The Fagus facility carries historical weight not only because it brings together a century’s worth of manufacturing techniques, but also because it was designed by Bauhaus architect Walter Gropius. Brown shoots Gropius’s distinctive yellow-brick buildings with a seductive, sleek style of cinematography. Midway through the work, several beautifully composed shots present glass curtain walls reflecting a cloud-speckled sky. Even more striking is a rotating, low-angle pan taken from the interior of one building. The structure’s glass-and-steel frame appears to twist on-screen, producing a disorienting play of light and form. In this moment, the viewer can lose awareness of the larger edifice, instead focusing on the geometric patterns of its elements. It seems appropriate, then, when a calm male voice intones: “It’s best to continue to let your attention rest with your senses, letting the eyes stare softly into the image.”

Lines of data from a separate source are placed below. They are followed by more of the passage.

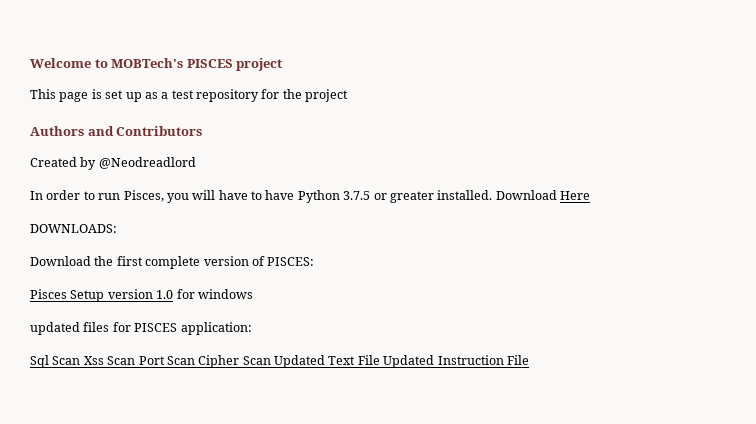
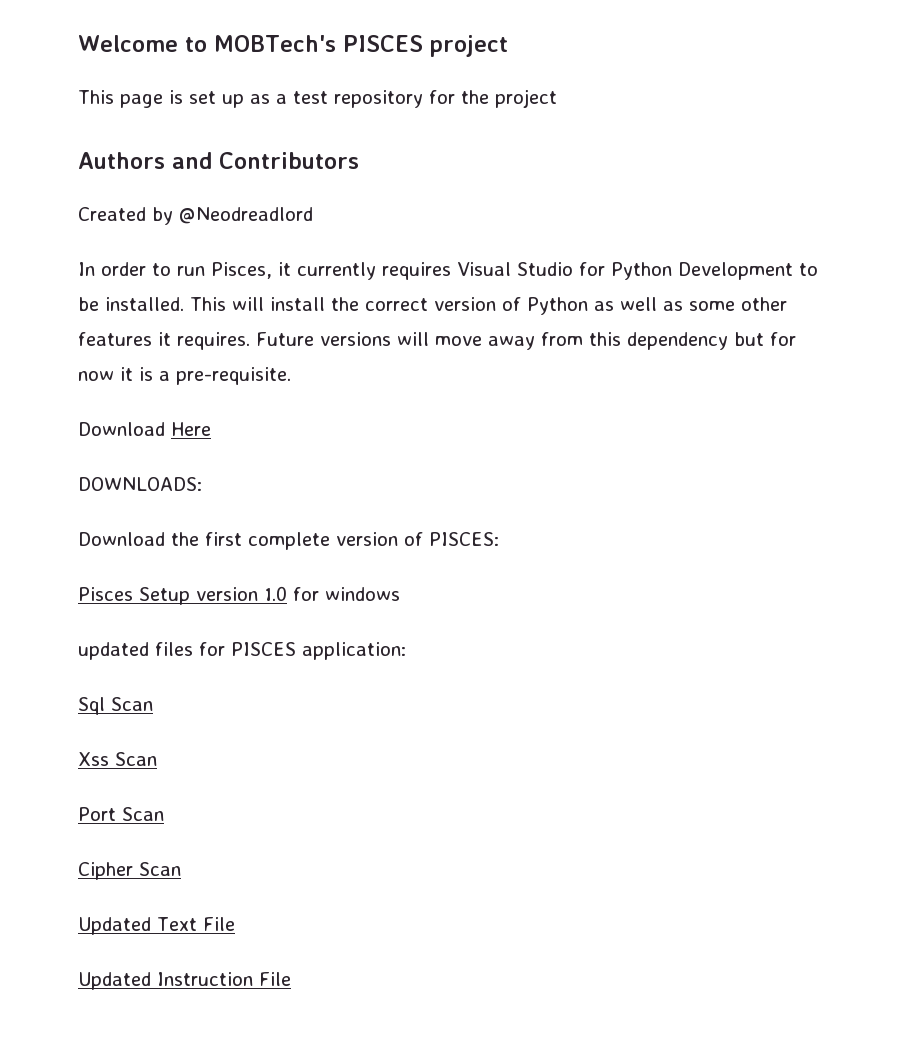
[166,190,493,203] you will have to have Python 3.7.5 or greater installed. -> [278,262,818,280] [78,297,787,315] [78,332,796,350] [78,367,291,385] it currently requires Visual Studio for Python Development to be installed. This will install the correct version of Python as well as some other features it requires. Future versions will move away from this dependency but for now it is a pre-requisite. //
(81, 360) none -> (153, 704) //
(136, 360) none -> (157, 759) //
(195, 360) none -> (164, 814) //
(271, 360) none -> (181, 869) //
(380, 360) none -> (235, 924) //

The voice belongs to a hypnotherapist, Daniel Ryan, who guides viewers throughout the video. At the beginning of the work—before the Fagus buildings or the lasts inside are introduced, when the screen displays only the faintest glow—the focal point is his voice. He leads a relaxation exercise replete with instructions to take deep breaths, relax muscles, and expand awareness. As a montage of archival photographs of the factory plays, he moves into a brief treatise on memory, accompanied by a soundtrack of New Age pulses and hums. He explains the process of “memory reconsolidation,” by which the mind routinely alters memories and restabilizes them to create new mental images, despite our sense of memories as authentic and immutable. He also discusses ways of sharpening memory by using “architectural mnemonics,” or creating imaginary “memory palaces” modeled on real, meaningful places. From there, he begins to deliver a 101 on the factory—its location, designer, function, and notable architectural features—as Brown’s footage of the facade fills the screen.

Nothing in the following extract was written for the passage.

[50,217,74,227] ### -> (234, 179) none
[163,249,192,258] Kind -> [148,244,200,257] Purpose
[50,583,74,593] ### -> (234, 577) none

Just as the glass and steel begin to rotate in the aforementioned shot, however, Ryan’s narration returns to the mode of guided meditation that opens the film. “During this exercise,” he says, “the intention is to let your own memory naturally provide places and experiences that will be the framework of your memory palace.” This directive hangs in the air as the camera moves through the Fagus facility—first the handcraft workshops and then the automated production facilities, the administrative offices, and the cafeteria. Ryan asks the viewer to create a memory palace from whole cloth, but the details of the Fagus spaces invade the mnemonic architecture as it is constructed.

In the video’s penultimate section, the cinematographic tour reaches a showroom and museum, revealing that the production facility is also a UNESCO World Heritage site and tourist destination. The in-house exhibitions at Fagus appear to center on the facility’s architecture, twentieth-century shoe production, and canonical design history. Fagus is, among other things, a place of history—a site of institutional authority where narratives of production, nationalism, and modernity are disseminated. Brown is interested in the ways this history is variously embodied and represented in the spaces he documents, but is even more intrigued by its mutability. Early in the video, Ryan states that “new learning can be integrated and old learning can be reframed” during memory reconsolidation. Navigating the landmark industrial palace not as a repository for a fixed historical narrative but as something slightly more open—an organ of collective memoryBrown insists that the meaning of the place can be changed and restabilized to create new forms, at least for those prepared to see the exercise through.